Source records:
--- --- ---

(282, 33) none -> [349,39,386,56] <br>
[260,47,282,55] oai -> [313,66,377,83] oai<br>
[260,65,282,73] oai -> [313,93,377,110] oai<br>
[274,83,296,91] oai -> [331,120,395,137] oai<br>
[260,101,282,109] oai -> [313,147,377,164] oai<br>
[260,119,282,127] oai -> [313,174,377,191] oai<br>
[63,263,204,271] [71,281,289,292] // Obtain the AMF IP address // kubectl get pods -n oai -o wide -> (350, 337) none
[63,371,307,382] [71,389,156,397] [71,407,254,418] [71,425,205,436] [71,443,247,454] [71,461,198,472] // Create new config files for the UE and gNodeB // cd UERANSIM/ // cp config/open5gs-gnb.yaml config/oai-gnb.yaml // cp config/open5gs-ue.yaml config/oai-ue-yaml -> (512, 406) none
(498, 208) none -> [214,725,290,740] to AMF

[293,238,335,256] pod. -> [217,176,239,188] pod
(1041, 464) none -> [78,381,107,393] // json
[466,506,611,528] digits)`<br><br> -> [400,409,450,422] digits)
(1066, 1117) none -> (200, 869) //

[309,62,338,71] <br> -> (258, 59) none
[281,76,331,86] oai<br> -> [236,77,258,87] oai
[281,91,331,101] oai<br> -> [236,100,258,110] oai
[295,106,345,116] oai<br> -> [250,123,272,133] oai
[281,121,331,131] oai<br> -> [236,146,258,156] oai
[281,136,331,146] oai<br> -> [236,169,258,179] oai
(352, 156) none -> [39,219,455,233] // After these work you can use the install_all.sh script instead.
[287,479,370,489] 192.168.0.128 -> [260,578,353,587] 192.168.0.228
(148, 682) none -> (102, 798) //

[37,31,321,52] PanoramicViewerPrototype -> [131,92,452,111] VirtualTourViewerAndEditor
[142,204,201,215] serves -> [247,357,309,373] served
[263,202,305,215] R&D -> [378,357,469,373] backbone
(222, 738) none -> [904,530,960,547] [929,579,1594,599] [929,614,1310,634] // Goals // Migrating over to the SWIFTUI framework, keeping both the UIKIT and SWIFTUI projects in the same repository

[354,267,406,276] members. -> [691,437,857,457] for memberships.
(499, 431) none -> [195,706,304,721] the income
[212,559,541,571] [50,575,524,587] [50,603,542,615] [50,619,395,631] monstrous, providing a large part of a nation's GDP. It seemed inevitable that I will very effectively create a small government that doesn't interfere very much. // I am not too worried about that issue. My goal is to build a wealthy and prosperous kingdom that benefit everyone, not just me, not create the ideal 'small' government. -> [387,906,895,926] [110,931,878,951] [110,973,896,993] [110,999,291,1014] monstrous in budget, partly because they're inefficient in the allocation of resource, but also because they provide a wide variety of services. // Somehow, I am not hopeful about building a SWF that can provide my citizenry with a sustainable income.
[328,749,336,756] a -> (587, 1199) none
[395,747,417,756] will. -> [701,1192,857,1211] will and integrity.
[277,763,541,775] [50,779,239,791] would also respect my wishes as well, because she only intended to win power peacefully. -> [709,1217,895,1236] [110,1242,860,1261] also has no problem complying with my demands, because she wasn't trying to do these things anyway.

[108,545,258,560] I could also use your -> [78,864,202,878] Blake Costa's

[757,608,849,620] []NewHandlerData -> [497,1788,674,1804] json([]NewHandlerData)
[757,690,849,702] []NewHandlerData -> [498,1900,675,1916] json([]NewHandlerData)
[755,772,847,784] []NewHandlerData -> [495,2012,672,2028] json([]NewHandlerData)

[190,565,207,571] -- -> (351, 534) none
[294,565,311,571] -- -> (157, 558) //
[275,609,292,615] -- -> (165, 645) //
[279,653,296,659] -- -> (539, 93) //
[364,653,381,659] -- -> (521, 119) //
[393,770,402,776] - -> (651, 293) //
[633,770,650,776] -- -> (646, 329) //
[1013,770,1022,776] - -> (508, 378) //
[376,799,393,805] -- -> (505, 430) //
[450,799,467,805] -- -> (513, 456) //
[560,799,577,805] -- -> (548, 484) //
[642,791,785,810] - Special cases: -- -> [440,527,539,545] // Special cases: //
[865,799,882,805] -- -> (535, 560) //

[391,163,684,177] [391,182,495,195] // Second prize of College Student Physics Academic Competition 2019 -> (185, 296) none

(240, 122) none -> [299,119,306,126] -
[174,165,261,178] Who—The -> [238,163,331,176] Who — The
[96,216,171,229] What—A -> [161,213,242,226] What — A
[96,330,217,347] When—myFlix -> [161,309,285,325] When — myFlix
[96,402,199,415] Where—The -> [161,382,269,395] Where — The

--- --- ---

= Exercise aim =
Could you reproduce every record exactly as shown above?

= Result =
(282, 33) none -> [349,39,386,56] <br>
[260,47,282,55] oai -> [313,66,377,83] oai<br>
[260,65,282,73] oai -> [313,93,377,110] oai<br>
[274,83,296,91] oai -> [331,120,395,137] oai<br>
[260,101,282,109] oai -> [313,147,377,164] oai<br>
[260,119,282,127] oai -> [313,174,377,191] oai<br>
[63,263,204,271] [71,281,289,292] // Obtain the AMF IP address // kubectl get pods -n oai -o wide -> (350, 337) none
[63,371,307,382] [71,389,156,397] [71,407,254,418] [71,425,205,436] [71,443,247,454] [71,461,198,472] // Create new config files for the UE and gNodeB // cd UERANSIM/ // cp config/open5gs-gnb.yaml config/oai-gnb.yaml // cp config/open5gs-ue.yaml config/oai-ue-yaml -> (512, 406) none
(498, 208) none -> [214,725,290,740] to AMF

[293,238,335,256] pod. -> [217,176,239,188] pod
(1041, 464) none -> [78,381,107,393] // json
[466,506,611,528] digits)`<br><br> -> [400,409,450,422] digits)
(1066, 1117) none -> (200, 869) //

[309,62,338,71] <br> -> (258, 59) none
[281,76,331,86] oai<br> -> [236,77,258,87] oai
[281,91,331,101] oai<br> -> [236,100,258,110] oai
[295,106,345,116] oai<br> -> [250,123,272,133] oai
[281,121,331,131] oai<br> -> [236,146,258,156] oai
[281,136,331,146] oai<br> -> [236,169,258,179] oai
(352, 156) none -> [39,219,455,233] // After these work you can use the install_all.sh script instead.
[287,479,370,489] 192.168.0.128 -> [260,578,353,587] 192.168.0.228
(148, 682) none -> (102, 798) //

[37,31,321,52] PanoramicViewerPrototype -> [131,92,452,111] VirtualTourViewerAndEditor
[142,204,201,215] serves -> [247,357,309,373] served
[263,202,305,215] R&D -> [378,357,469,373] backbone
(222, 738) none -> [904,530,960,547] [929,579,1594,599] [929,614,1310,634] // Goals // Migrating over to the SWIFTUI framework, keeping both the UIKIT and SWIFTUI projects in the same repository

[354,267,406,276] members. -> [691,437,857,457] for memberships.
(499, 431) none -> [195,706,304,721] the income
[212,559,541,571] [50,575,524,587] [50,603,542,615] [50,619,395,631] monstrous, providing a large part of a nation's GDP. It seemed inevitable that I will very effectively create a small government that doesn't interfere very much. // I am not too worried about that issue. My goal is to build a wealthy and prosperous kingdom that benefit everyone, not just me, not create the ideal 'small' government. -> [387,906,895,926] [110,931,878,951] [110,973,896,993] [110,999,291,1014] monstrous in budget, partly because they're inefficient in the allocation of resource, but also because they provide a wide variety of services. // Somehow, I am not hopeful about building a SWF that can provide my citizenry with a sustainable income.
[328,749,336,756] a -> (587, 1199) none
[395,747,417,756] will. -> [701,1192,857,1211] will and integrity.
[277,763,541,775] [50,779,239,791] would also respect my wishes as well, because she only intended to win power peacefully. -> [709,1217,895,1236] [110,1242,860,1261] also has no problem complying with my demands, because she wasn't trying to do these things anyway.

[108,545,258,560] I could also use your -> [78,864,202,878] Blake Costa's

[757,608,849,620] []NewHandlerData -> [497,1788,674,1804] json([]NewHandlerData)
[757,690,849,702] []NewHandlerData -> [498,1900,675,1916] json([]NewHandlerData)
[755,772,847,784] []NewHandlerData -> [495,2012,672,2028] json([]NewHandlerData)

[190,565,207,571] -- -> (351, 534) none
[294,565,311,571] -- -> (157, 558) //
[275,609,292,615] -- -> (165, 645) //
[279,653,296,659] -- -> (539, 93) //
[364,653,381,659] -- -> (521, 119) //
[393,770,402,776] - -> (651, 293) //
[633,770,650,776] -- -> (646, 329) //
[1013,770,1022,776] - -> (508, 378) //
[376,799,393,805] -- -> (505, 430) //
[450,799,467,805] -- -> (513, 456) //
[560,799,577,805] -- -> (548, 484) //
[642,791,785,810] - Special cases: -- -> [440,527,539,545] // Special cases: //
[865,799,882,805] -- -> (535, 560) //

[391,163,684,177] [391,182,495,195] // Second prize of College Student Physics Academic Competition 2019 -> (185, 296) none

(240, 122) none -> [299,119,306,126] -
[174,165,261,178] Who—The -> [238,163,331,176] Who — The
[96,216,171,229] What—A -> [161,213,242,226] What — A
[96,330,217,347] When—myFlix -> [161,309,285,325] When — myFlix
[96,402,199,415] Where—The -> [161,382,269,395] Where — The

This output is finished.